Those things are delicious.
Thanks for the scientific comment, CTP.
You said you're going to give us some extra video, right?
Yeah.
Sharp, sharp beaks.
We'll show the real thing edited in all swiftly.
Yeah, you can see the 3D movie.
You can actually just check it out on my website, too.
I don't know the link.
Just Google it.
You'll find it.
It's on your membership site.
Nine to nine per month.
You can look at it.
Yeah.
You'll find Dr. Andy's.
You have to be 18 or older.
You might find his porn video from 20 years ago.
You might find science.
Who knows what you'll find.
I forgot you did that.
Dr.

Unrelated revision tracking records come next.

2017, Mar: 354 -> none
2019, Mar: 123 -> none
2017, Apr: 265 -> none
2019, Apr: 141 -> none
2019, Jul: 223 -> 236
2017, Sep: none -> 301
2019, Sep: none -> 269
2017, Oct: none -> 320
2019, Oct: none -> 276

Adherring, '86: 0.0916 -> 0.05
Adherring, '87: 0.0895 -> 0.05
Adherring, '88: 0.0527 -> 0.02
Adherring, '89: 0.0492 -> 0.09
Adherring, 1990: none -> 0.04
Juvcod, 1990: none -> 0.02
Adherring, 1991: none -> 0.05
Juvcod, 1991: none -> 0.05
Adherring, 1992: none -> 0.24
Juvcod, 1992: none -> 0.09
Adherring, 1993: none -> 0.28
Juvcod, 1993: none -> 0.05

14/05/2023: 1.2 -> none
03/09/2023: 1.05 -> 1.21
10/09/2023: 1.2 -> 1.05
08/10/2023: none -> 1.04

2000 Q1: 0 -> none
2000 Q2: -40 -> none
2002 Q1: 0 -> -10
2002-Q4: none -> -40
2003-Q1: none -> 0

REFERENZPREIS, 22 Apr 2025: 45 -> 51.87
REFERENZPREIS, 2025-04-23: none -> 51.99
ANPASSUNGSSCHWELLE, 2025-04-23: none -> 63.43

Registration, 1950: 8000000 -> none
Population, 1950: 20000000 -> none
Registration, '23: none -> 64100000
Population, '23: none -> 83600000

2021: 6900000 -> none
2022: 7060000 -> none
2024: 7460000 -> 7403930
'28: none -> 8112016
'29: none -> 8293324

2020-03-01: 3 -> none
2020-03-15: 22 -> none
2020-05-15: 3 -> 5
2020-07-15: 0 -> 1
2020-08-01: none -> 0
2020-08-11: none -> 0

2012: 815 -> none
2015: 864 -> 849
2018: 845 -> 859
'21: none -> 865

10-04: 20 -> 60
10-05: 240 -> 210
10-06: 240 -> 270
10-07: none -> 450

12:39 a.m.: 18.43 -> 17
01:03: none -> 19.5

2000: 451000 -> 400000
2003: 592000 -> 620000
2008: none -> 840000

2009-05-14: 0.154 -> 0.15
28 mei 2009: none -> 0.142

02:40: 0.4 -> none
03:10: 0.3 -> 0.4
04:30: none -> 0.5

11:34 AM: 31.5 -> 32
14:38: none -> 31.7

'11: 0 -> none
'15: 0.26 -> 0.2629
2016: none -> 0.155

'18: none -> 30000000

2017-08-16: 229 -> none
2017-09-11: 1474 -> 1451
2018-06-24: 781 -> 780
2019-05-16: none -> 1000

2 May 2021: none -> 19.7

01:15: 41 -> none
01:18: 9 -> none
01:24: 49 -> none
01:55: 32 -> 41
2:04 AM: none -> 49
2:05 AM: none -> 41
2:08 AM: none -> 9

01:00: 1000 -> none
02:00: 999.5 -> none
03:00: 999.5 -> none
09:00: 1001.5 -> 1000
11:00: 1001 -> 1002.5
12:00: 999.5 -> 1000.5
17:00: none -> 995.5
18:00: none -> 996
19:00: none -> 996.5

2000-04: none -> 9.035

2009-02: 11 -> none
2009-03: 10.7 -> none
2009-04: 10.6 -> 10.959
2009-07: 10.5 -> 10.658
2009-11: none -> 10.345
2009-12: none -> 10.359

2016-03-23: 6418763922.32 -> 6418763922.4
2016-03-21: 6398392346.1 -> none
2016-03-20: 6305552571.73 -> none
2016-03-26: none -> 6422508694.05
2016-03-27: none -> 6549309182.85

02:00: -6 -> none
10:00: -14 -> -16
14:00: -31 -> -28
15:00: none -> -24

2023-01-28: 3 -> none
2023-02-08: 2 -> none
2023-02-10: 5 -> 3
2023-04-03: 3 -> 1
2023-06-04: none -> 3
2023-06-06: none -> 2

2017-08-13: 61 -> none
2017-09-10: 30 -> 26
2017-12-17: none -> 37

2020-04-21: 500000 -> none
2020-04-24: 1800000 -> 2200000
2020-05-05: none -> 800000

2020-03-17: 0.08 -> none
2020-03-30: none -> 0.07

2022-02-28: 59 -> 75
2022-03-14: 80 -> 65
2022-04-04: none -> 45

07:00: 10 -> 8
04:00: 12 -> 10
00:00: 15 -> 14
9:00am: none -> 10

Andy Galpin.
So some of the interesting things about this is if you see the black sort of dots.
Yes.
If you're listening to audio, pause.
There are black dots.
Right.
For the audio.
Many, many.
These are the nuclei.
And so what we're actually able to do is count how many nuclei you have.
Now, Chris, as the astute former scientist and strength coach you are.
I was a former scientist.
If you have a bunch of nuclei, what's that matter?
I would think that there's a lot more communication and handling of information than otherwise would be going on.
Absolutely.
So in terms of training, if I have more nuclei, I can do things like recover better.
Because I have more control center.
I can do different types of training and get better responses because I have more regulation.
And more coordinated effort to do these things that need to get done.
Exactly.
Things are more efficient.
Recovery happens faster.
All this stuff.
And so I wasn't really surprised when we started to find these MMA fighters that simply started having more of these mononuclei.
The case he does?
Your brother?
Yeah, yeah.
Well.
Nothing.
He's working on it.
His brother's working on it.
Right.
So it actually gets hyper-detailed past this. brother yeah yeah well nothing he's working on it his brother's working on it right so it was also
what it actually gets hyper detailed past this um doug and i were talking about some of the stuff
earlier but even the shape of the nuclei you can see some of them are circular um like that sure
yeah nice circle some are long some of them are long that all means something right the shape of
them um we talked about the location.
So this image doesn't show it, but you've got to realize that some of these nuclei are on the outside,
and the movie will show this well.
Some of them are in the middle.
What we know now is when the nuclei start going to the middle, the fiber is about to die.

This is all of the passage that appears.